High investment weakened financial stability, stimulate import growth out of control, over-easy monetary policy not only fueled inflation, but also blew the asset market bubbles; Vietnam to cover current account deficits and investment – and the savings gap substantial relaxation of foreign policy, especially into the financial services market, liberal foreign investment policies were far more than China, further exacerbating the asset market and exchange rate volatility.

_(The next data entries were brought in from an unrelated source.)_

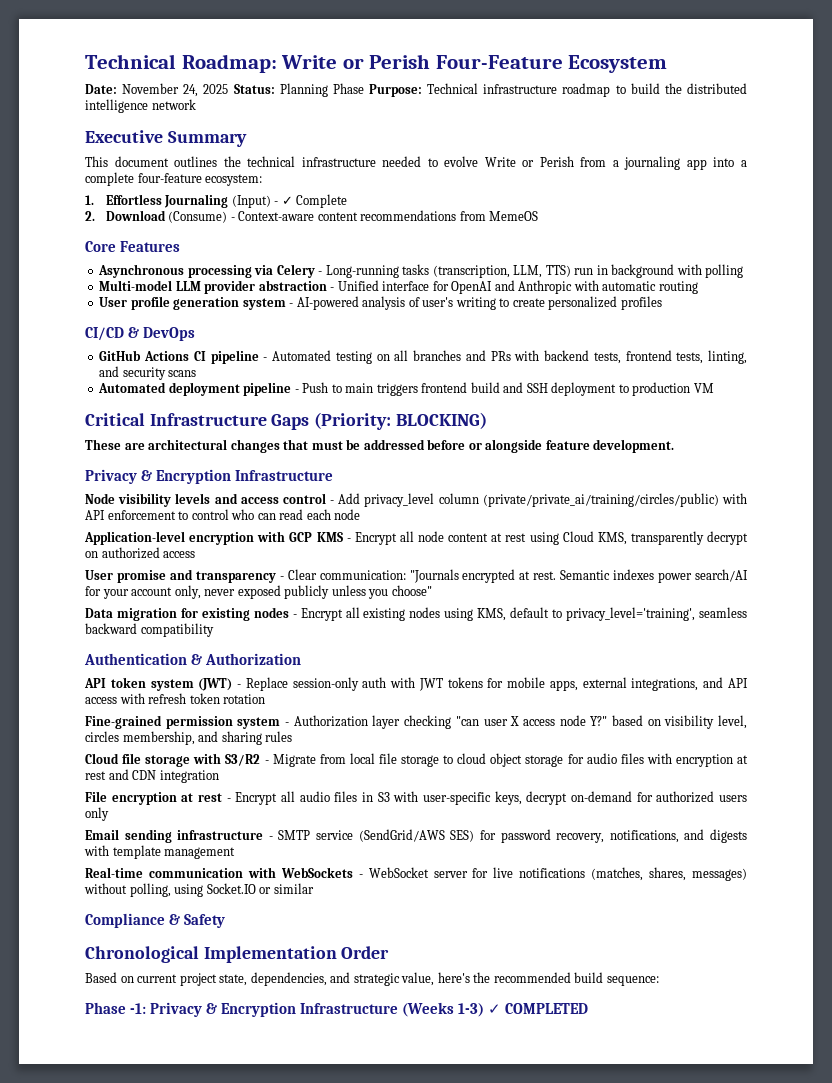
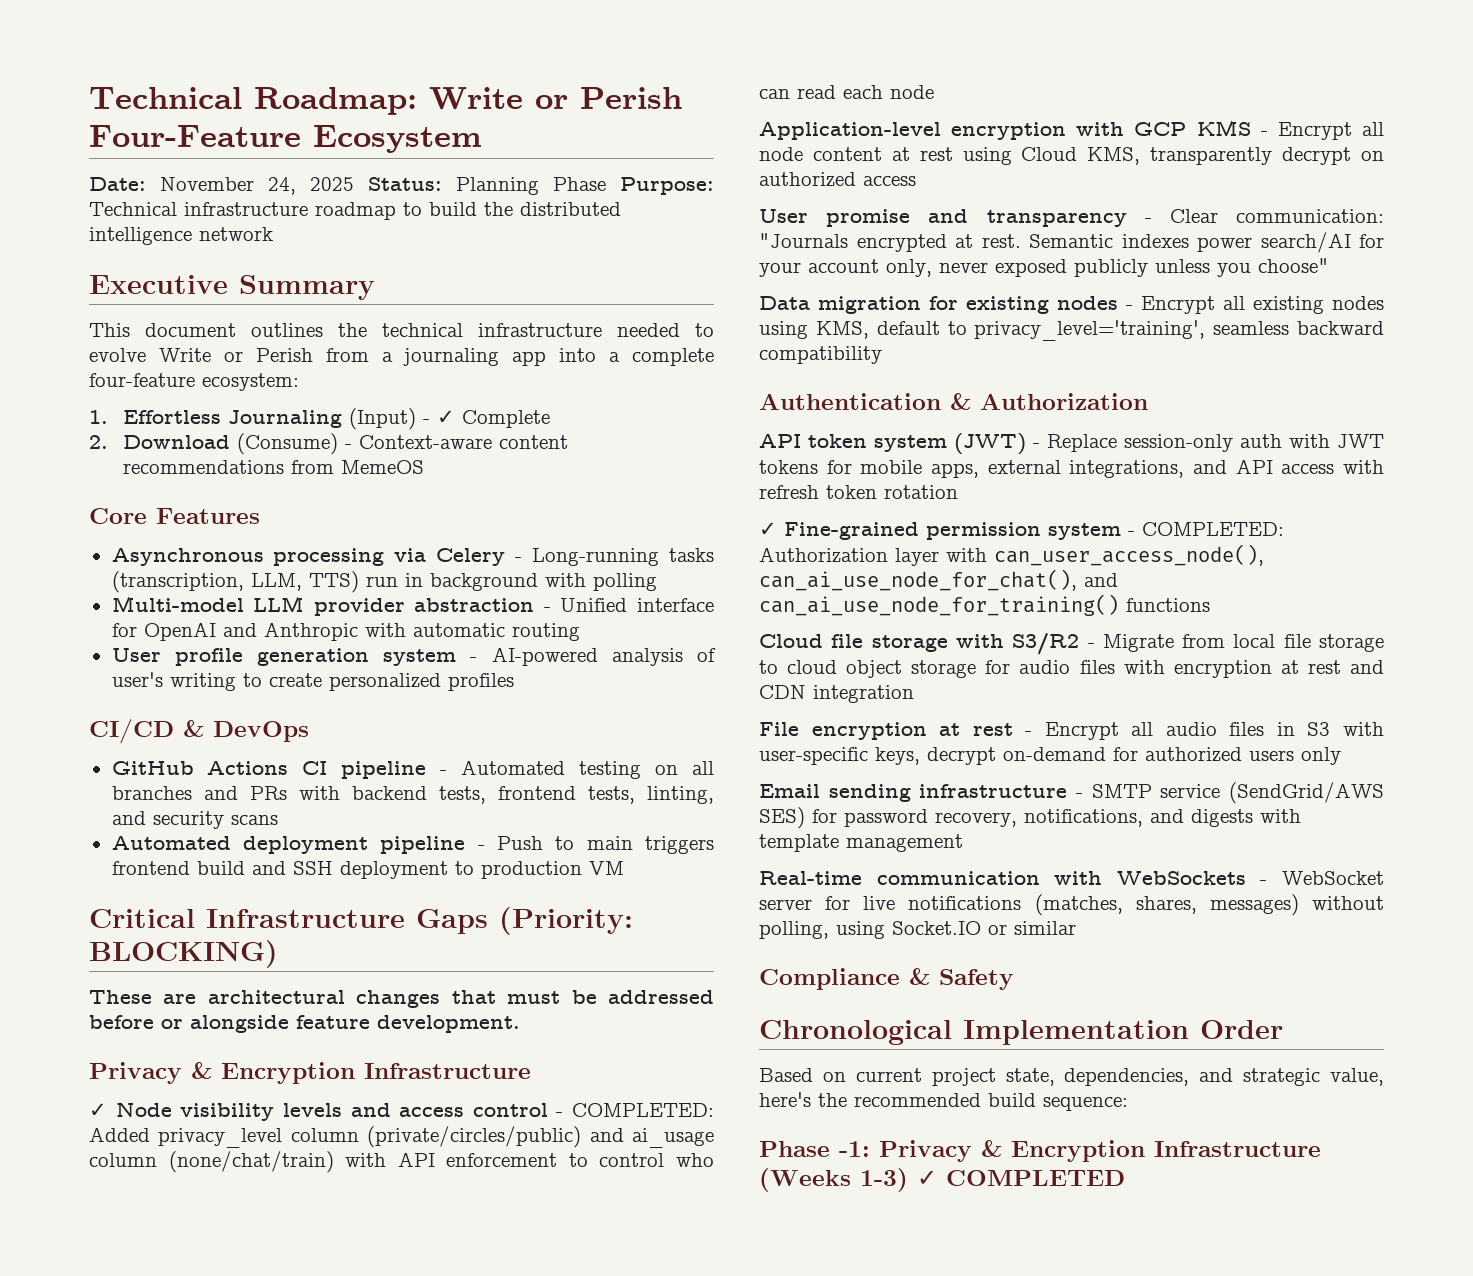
- Node visibility levels and access control - Add privacy_level column (private/private_ai/training/circles/public) with API enforcement to control who can read each node
+ ✓ Node visibility levels and access control - COMPLETED: Added privacy_level column (private/circles/public) and ai_usage column (none/chat/train) with API enforcement to control who can read each node
- Fine-grained permission system - Authorization layer checking "can user X access node Y?" based on visibility level, circles membership, and sharing rules
+ ✓ Fine-grained permission system - COMPLETED: Authorization layer with can_user_access_node(), can_ai_use_node_for_chat(), and can_ai_use_node_for_training() functions

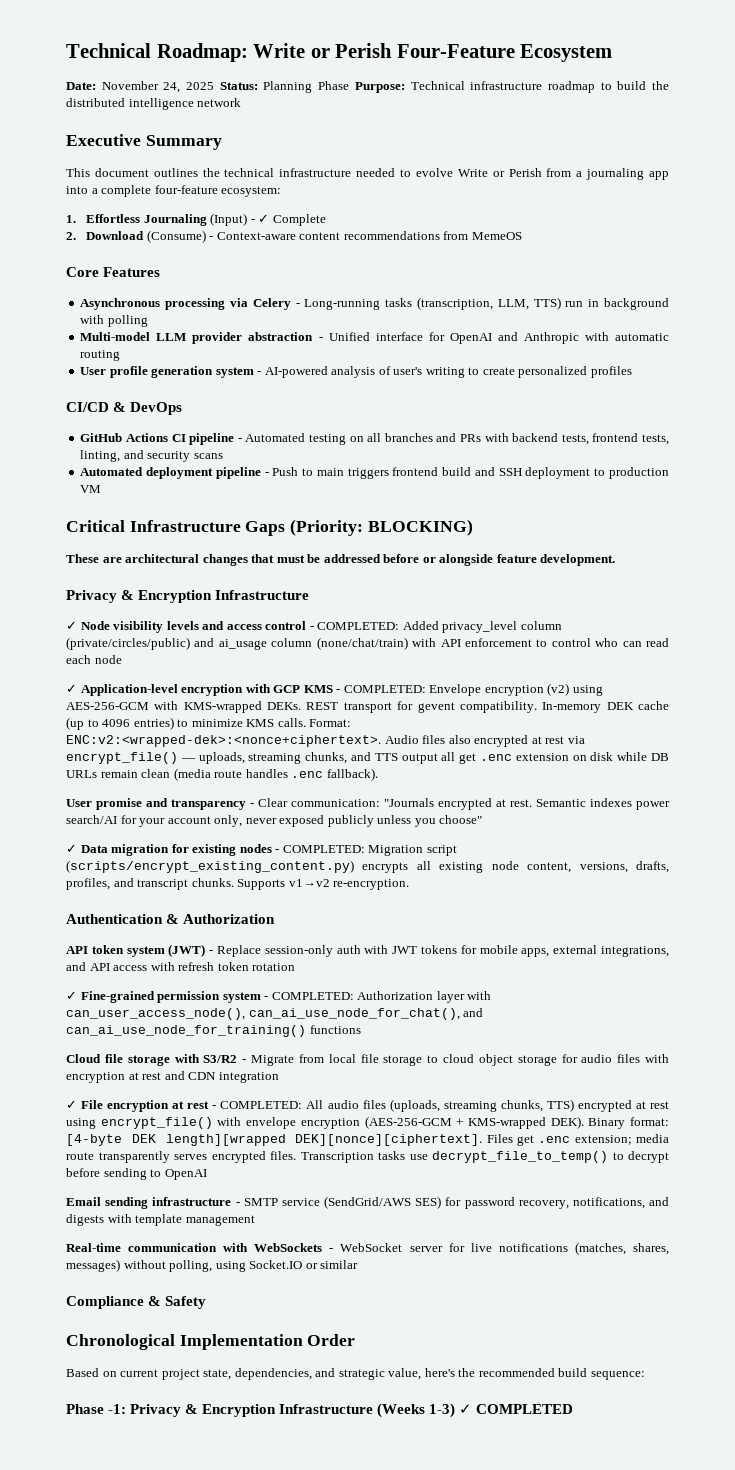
- Application-level encryption with GCP KMS - Encrypt all node content at rest using Cloud KMS, transparently decrypt on authorized access
+ ✓ Application-level encryption with GCP KMS - COMPLETED: Envelope encryption (v2) using AES-256-GCM with KMS-wrapped DEKs. REST transport for gevent compatibility. In-memory DEK cache (up to 4096 entries) to minimize KMS calls. Format: ENC:v2:<wrapped-dek>:<nonce+ciphertext>. Audio files also encrypted at rest via encrypt_file() — uploads, streaming chunks, and TTS output all get .enc extension on disk while DB URLs remain clean (media route handles .enc fallback).
- Data migration for existing nodes - Encrypt all existing nodes using KMS, default to privacy_level='training', seamless backward compatibility
+ ✓ Data migration for existing nodes - COMPLETED: Migration script (scripts/encrypt_existing_content.py) encrypts all existing node content, versions, drafts, profiles, and transcript chunks. Supports v1→v2 re-encryption.
- File encryption at rest - Encrypt all audio files in S3 with user-specific keys, decrypt on-demand for authorized users only
+ ✓ File encryption at rest - COMPLETED: All audio files (uploads, streaming chunks, TTS) encrypted at rest using encrypt_file() with envelope encryption (AES-256-GCM + KMS-wrapped DEK). Binary format: [4-byte DEK length][wrapped DEK][nonce][ciphertext]. Files get .enc extension; media route transparently serves encrypted files. Transcription tasks use decrypt_file_to_temp() to decrypt before sending to OpenAI

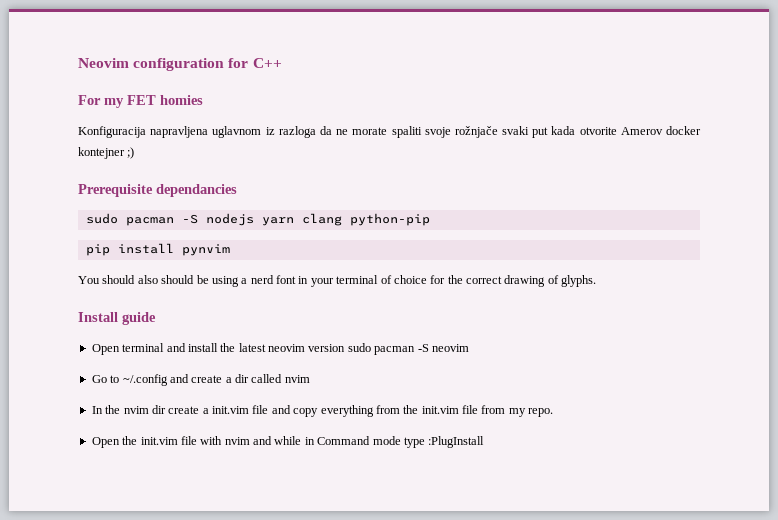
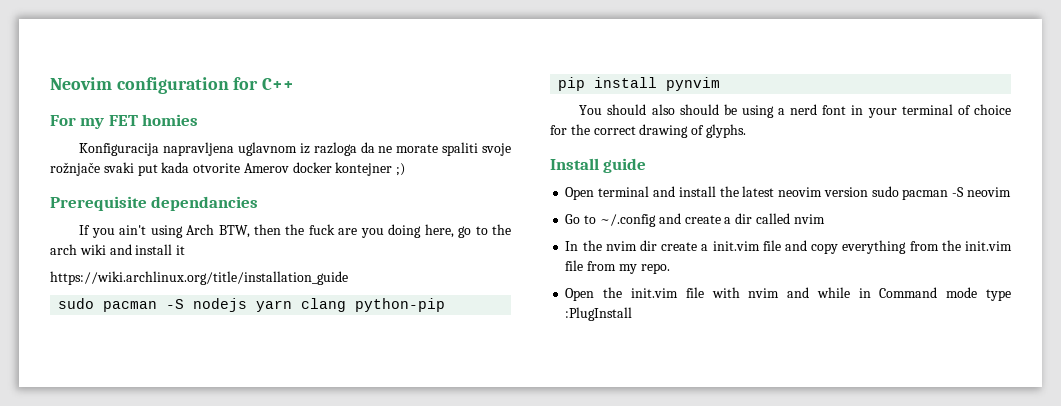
+ If you ain't using Arch BTW, then the fuck are you doing here, go to the arch wiki and install it
+ https://wiki.archlinux.org/title/installation_guide

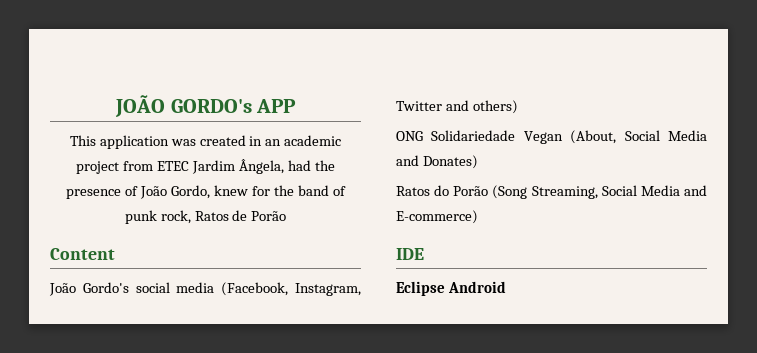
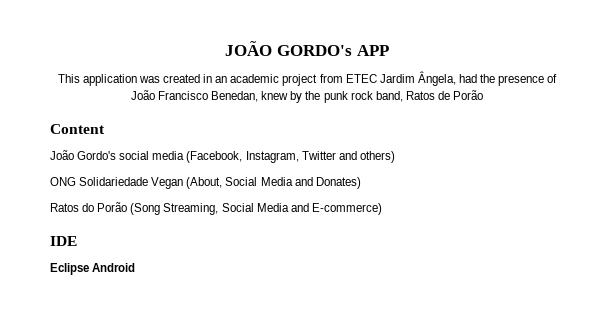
- This application was created in an academic project from ETEC Jardim Ângela, had the presence of João Gordo, knew for the band of punk rock, Ratos de Porão
+ This application was created in an academic project from ETEC Jardim Ângela, had the presence of João Francisco Benedan, knew by the punk rock band, Ratos de Porão

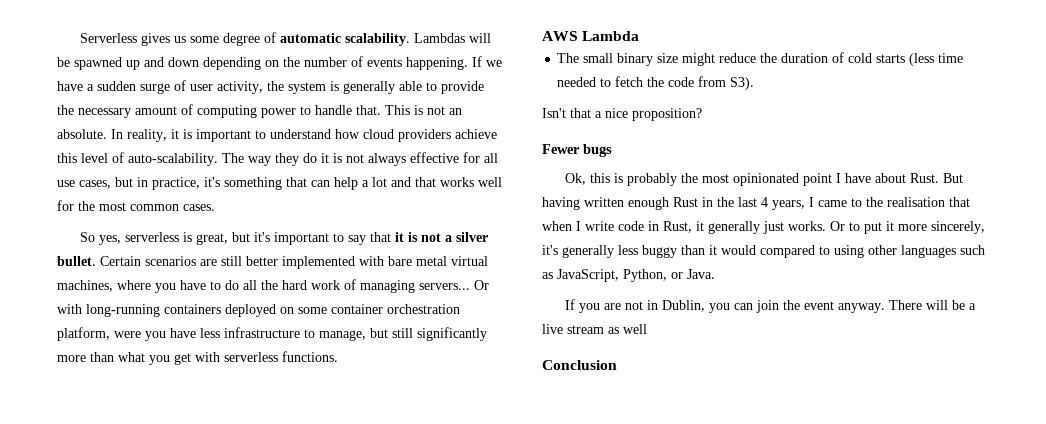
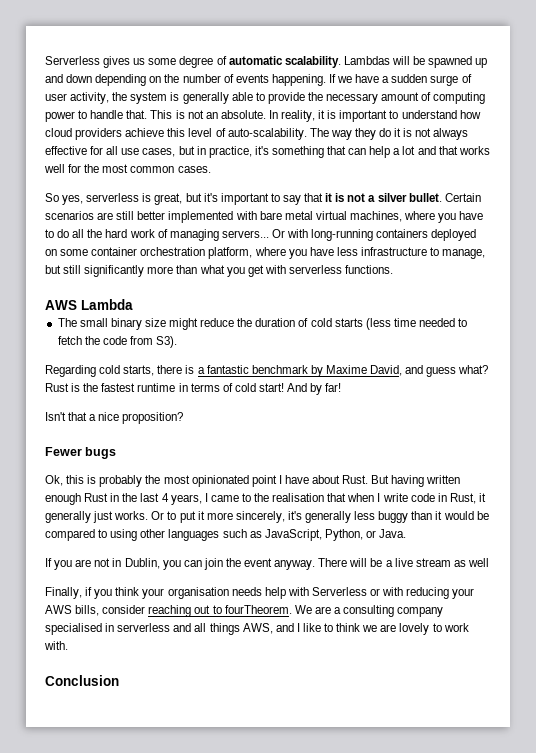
- Or with long-running containers deployed on some container orchestration platform, were you have less infrastructure to manage, but still significantly more than what you get with serverless functions.
+ Or with long-running containers deployed on some container orchestration platform, where you have less infrastructure to manage, but still significantly more than what you get with serverless functions.
+ Regarding cold starts, there is a fantastic benchmark by Maxime David, and guess what? Rust is the fastest runtime in terms of cold start! And by far!
- Or to put it more sincerely, it's generally less buggy than it would compared to using other languages such as JavaScript, Python, or Java.
+ Or to put it more sincerely, it's generally less buggy than it would be compared to using other languages such as JavaScript, Python, or Java.
+ Finally, if you think your organisation needs help with Serverless or with reducing your AWS bills, consider reaching out to fourTheorem. We are a consulting company specialised in serverless and all things AWS, and I like to think we are lovely to work with.

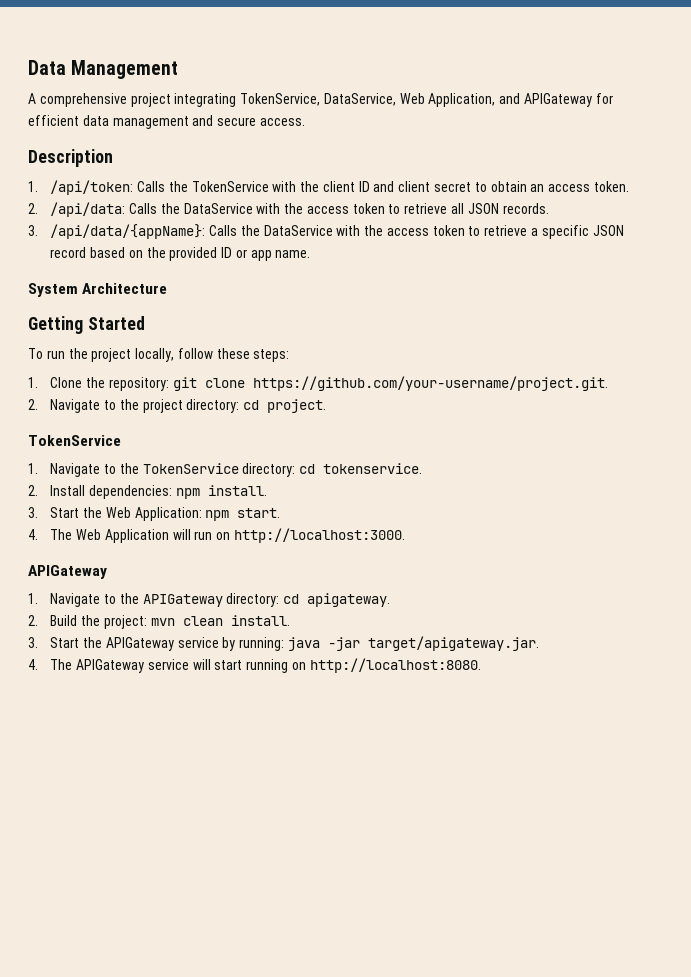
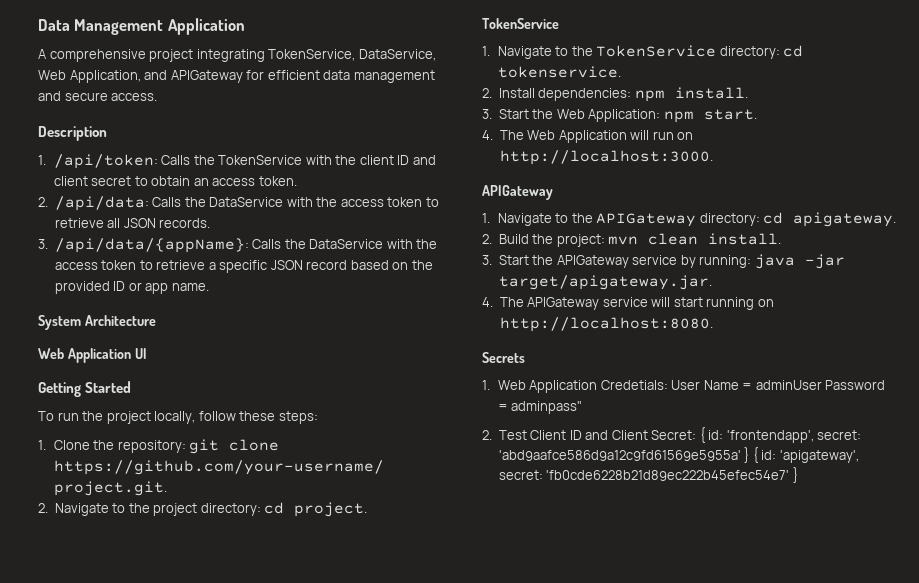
- Data Management
+ Data Management Application
+ Web Application UI
+ Secrets
+ 1. Web Application Credetials: User Name = adminUser Password = adminpass"
+ 2. Test Client ID and Client Secret: { id: 'frontendapp', secret: 'abd9aafce586d9a12c9fd61569e5955a' } { id: 'apigateway', secret: 'fb0cde6228b21d89ec222b45efec54e7' }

More prominent is the trend after the impact of the crisis in 2008, Vietnam is still not completely change its blind bias of high investment, total social investment in 2009 amounted to 704.2 trillion VND, an increase of 15.3%, accounting for 42.8 of GDP %, the Hanoi – Ho Chi Minh City close to the national high-speed rail plan 60% of the cost of GDP, this project just by Congress in 2010 rejected construction of eight nuclear power plants in one breath the plan and beautifully, and the government still intends to re-submit to the Congress in Hanoi – Ho Chi Minh City high-speed railway project. It is in this context, the new international balance of payments and currency crisis looming shadow of Vietnam.

In 2001, Vietnam has a current account surplus of $ 683,000,000; Since 2002, Vietnam Trade Payments and the current account deficit are converted, and the increasing size of the deficit. 2003 to 2008, Vietnam current account deficit rose from $ 1,931,000,000 to $ 10,787,000,000, the trade deficit rose from $ 2,581,000,000 to $ 12,782,000,000. Although the result from the May 2008 wave of the impact of the crisis from being the passive emergency import compression, so that the second half of 2008, trade balance and current account improved in 2009, the year the current account deficit and trade deficit fell to 74.40, respectively, billion dollars and 8.306 billion U.S. dollars, which was once the first quarter of 2009, the current account surplus in balance of payments and trade balance double, but since the second quarter of 2009, restored the balance of payments current account and trade deficit double, and increasing the amount of the deficit.

Second quarter of 2009 to the fourth quarter, the current account deficit were $ 2,234,000,000, $ 3,708,000,000 and $ 4,284,000,000, the trade deficit were $ 2,653,000,000, $ 3,377,000,000 and $ 4,604,000,000. In this case, from the third quarter of 2009 has been increasingly undermined international liquidity in Vietnam has now dropped to a dangerous situation.

Generally speaking, a country’s foreign exchange reserves at least 3 months should be sufficient to meet the demand for imports; from the third quarter of 2009, Vietnam’s foreign exchange reserves at end of quarter in a row below the seasonal imports. Even with the special drawing rights and other reserve assets, the use of more liberal “total reserves minus gold” indicators to measure Vietnam’s international liquidity, this indicator is also in the fourth quarter of 2009 and lower than the quarter imports Le.